**PROVIDED INFORMATION**
━━━━━━━━

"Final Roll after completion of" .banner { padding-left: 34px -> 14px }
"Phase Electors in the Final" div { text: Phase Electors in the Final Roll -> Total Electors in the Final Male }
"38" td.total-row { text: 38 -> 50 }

━━━━━━━━

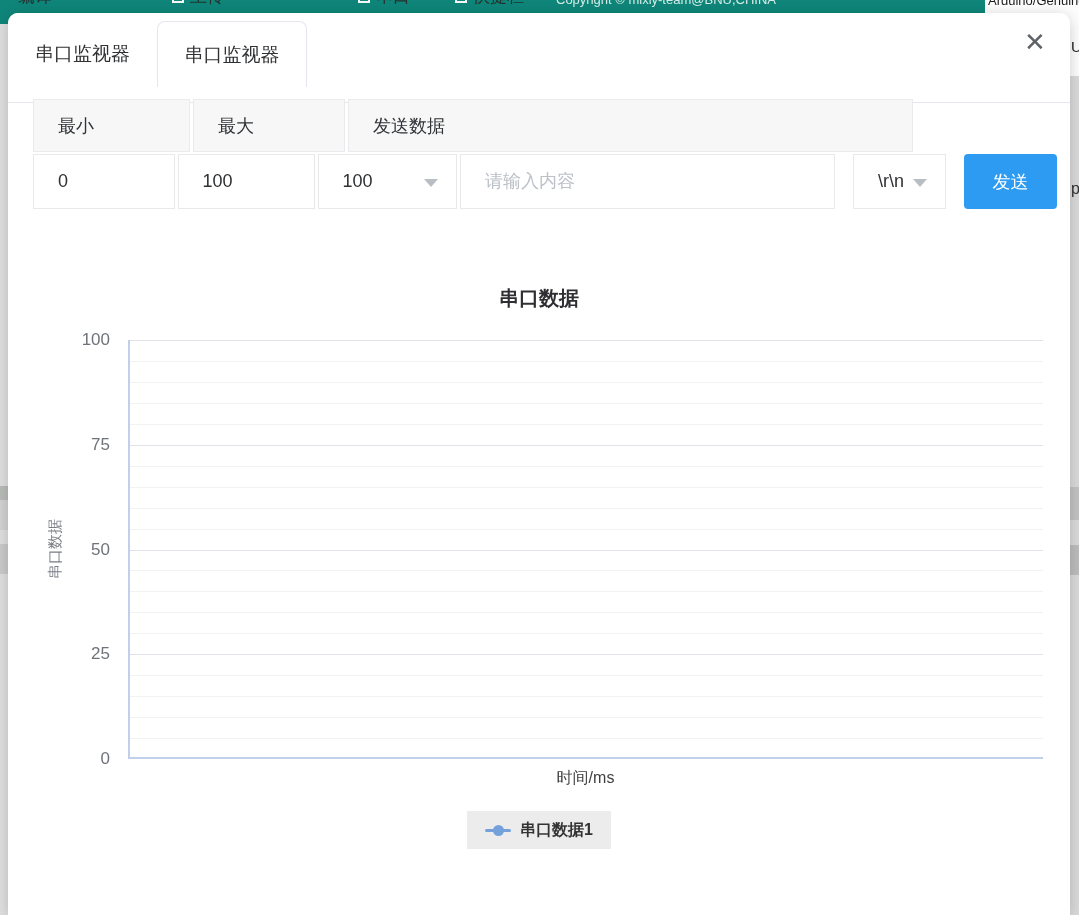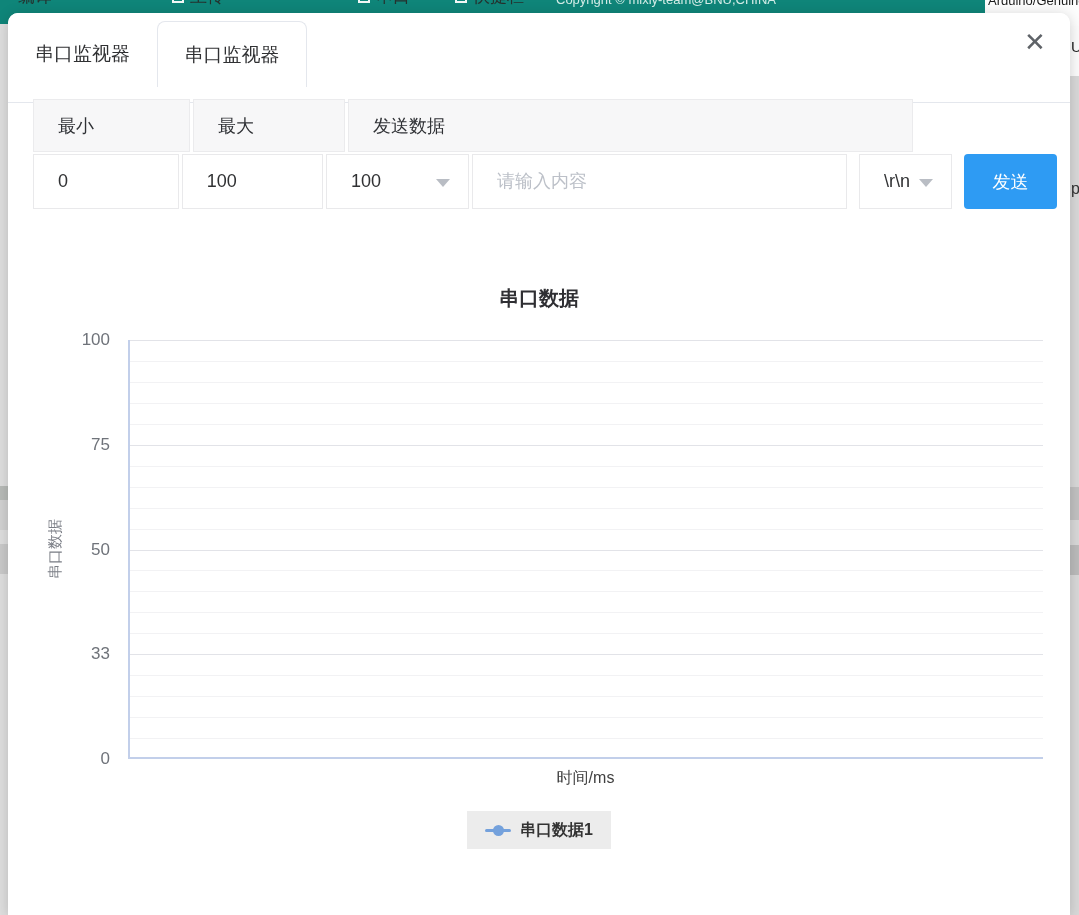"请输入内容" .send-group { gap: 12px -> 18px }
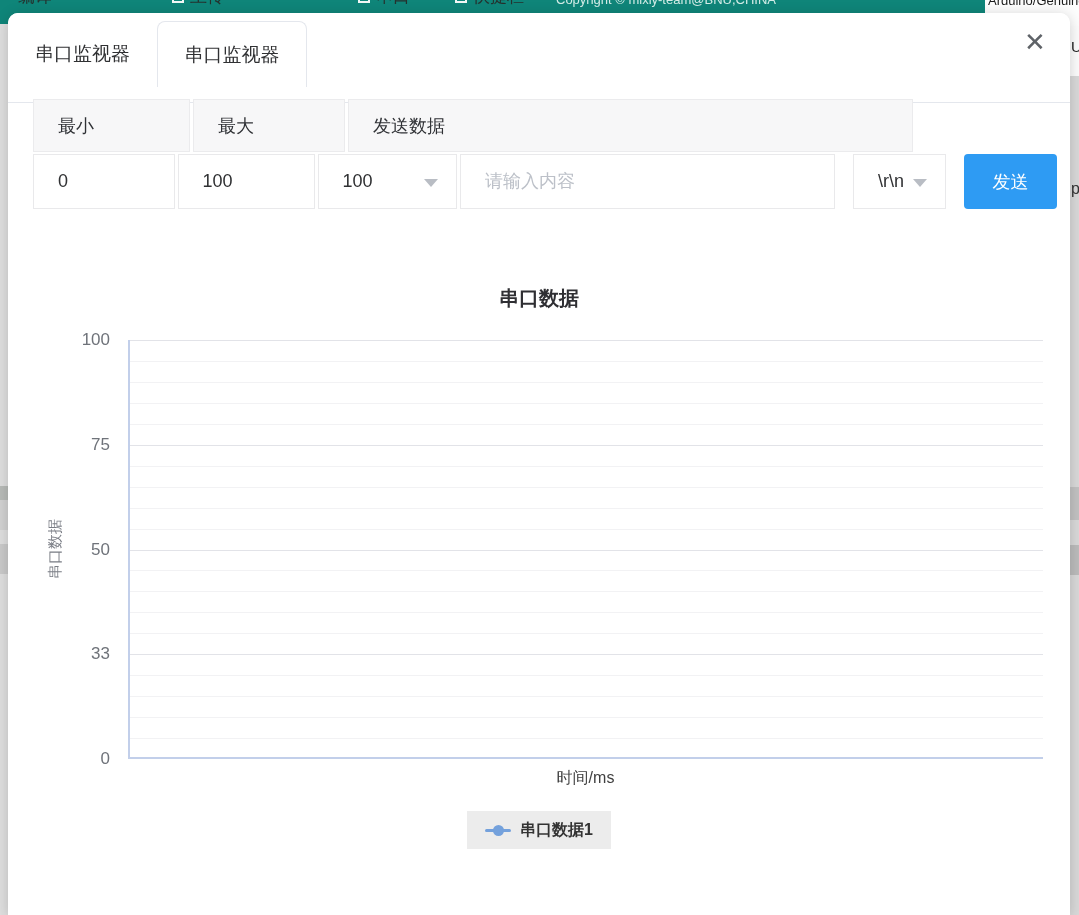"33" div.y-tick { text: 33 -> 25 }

━━━━━━━━

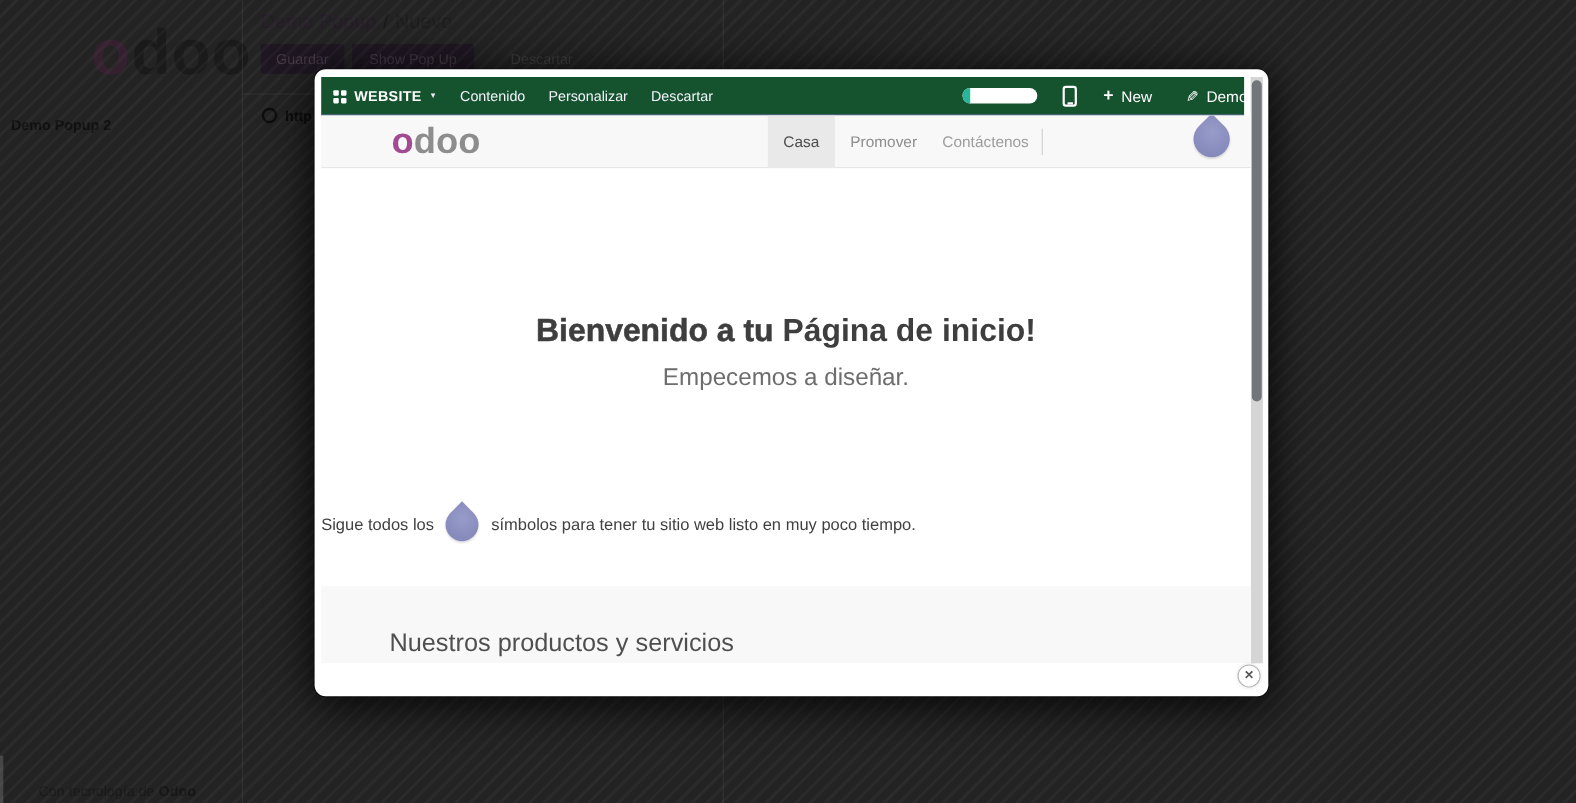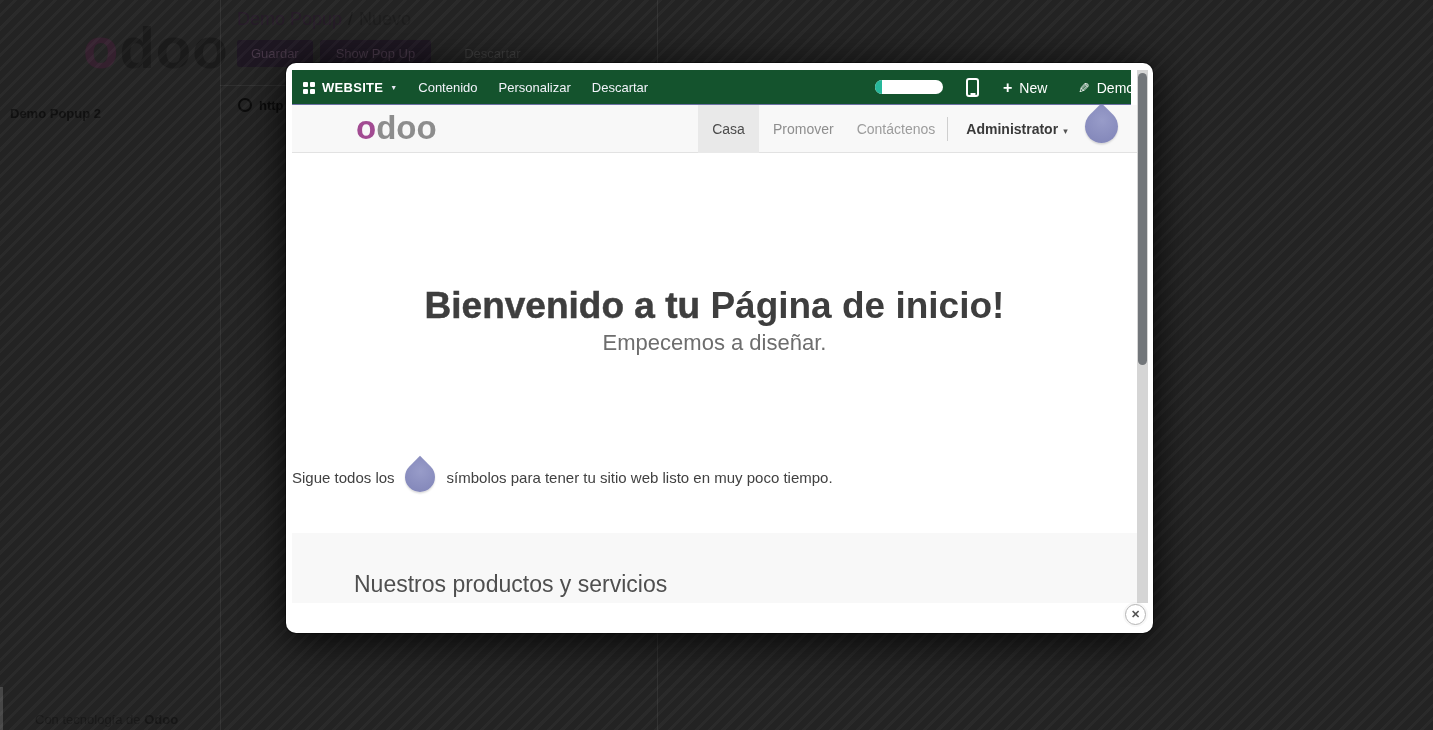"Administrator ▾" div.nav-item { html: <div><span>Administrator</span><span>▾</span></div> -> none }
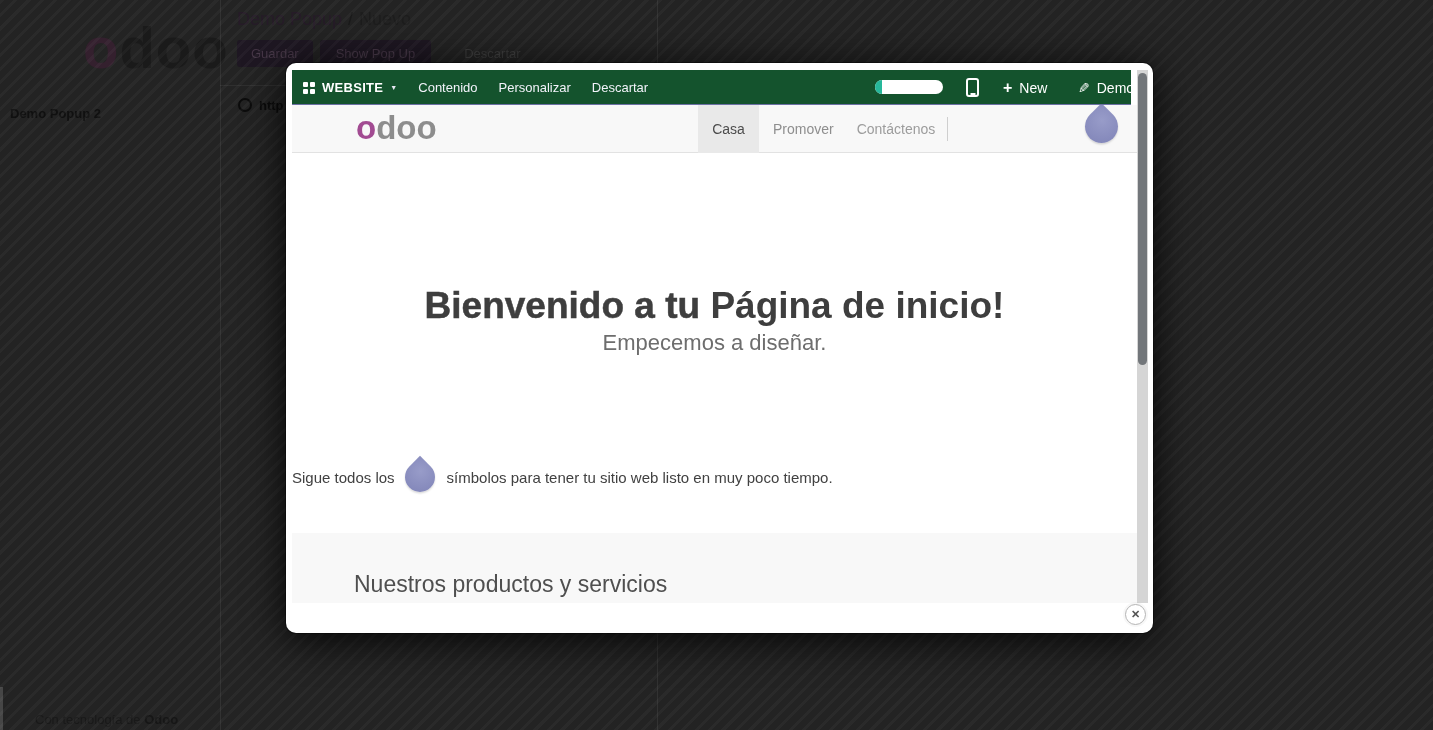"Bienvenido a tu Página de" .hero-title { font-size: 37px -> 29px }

━━━━━━━━

**WHAT IS REQUIRED**
Above are the records. Copy the lines beginning at the one that has "text: Phase Electors" and ending with the one that has "text: 38 ->", unchanged.

**SOLUTION**
"Phase Electors in the Final" div { text: Phase Electors in the Final Roll -> Total Electors in the Final Male }
"38" td.total-row { text: 38 -> 50 }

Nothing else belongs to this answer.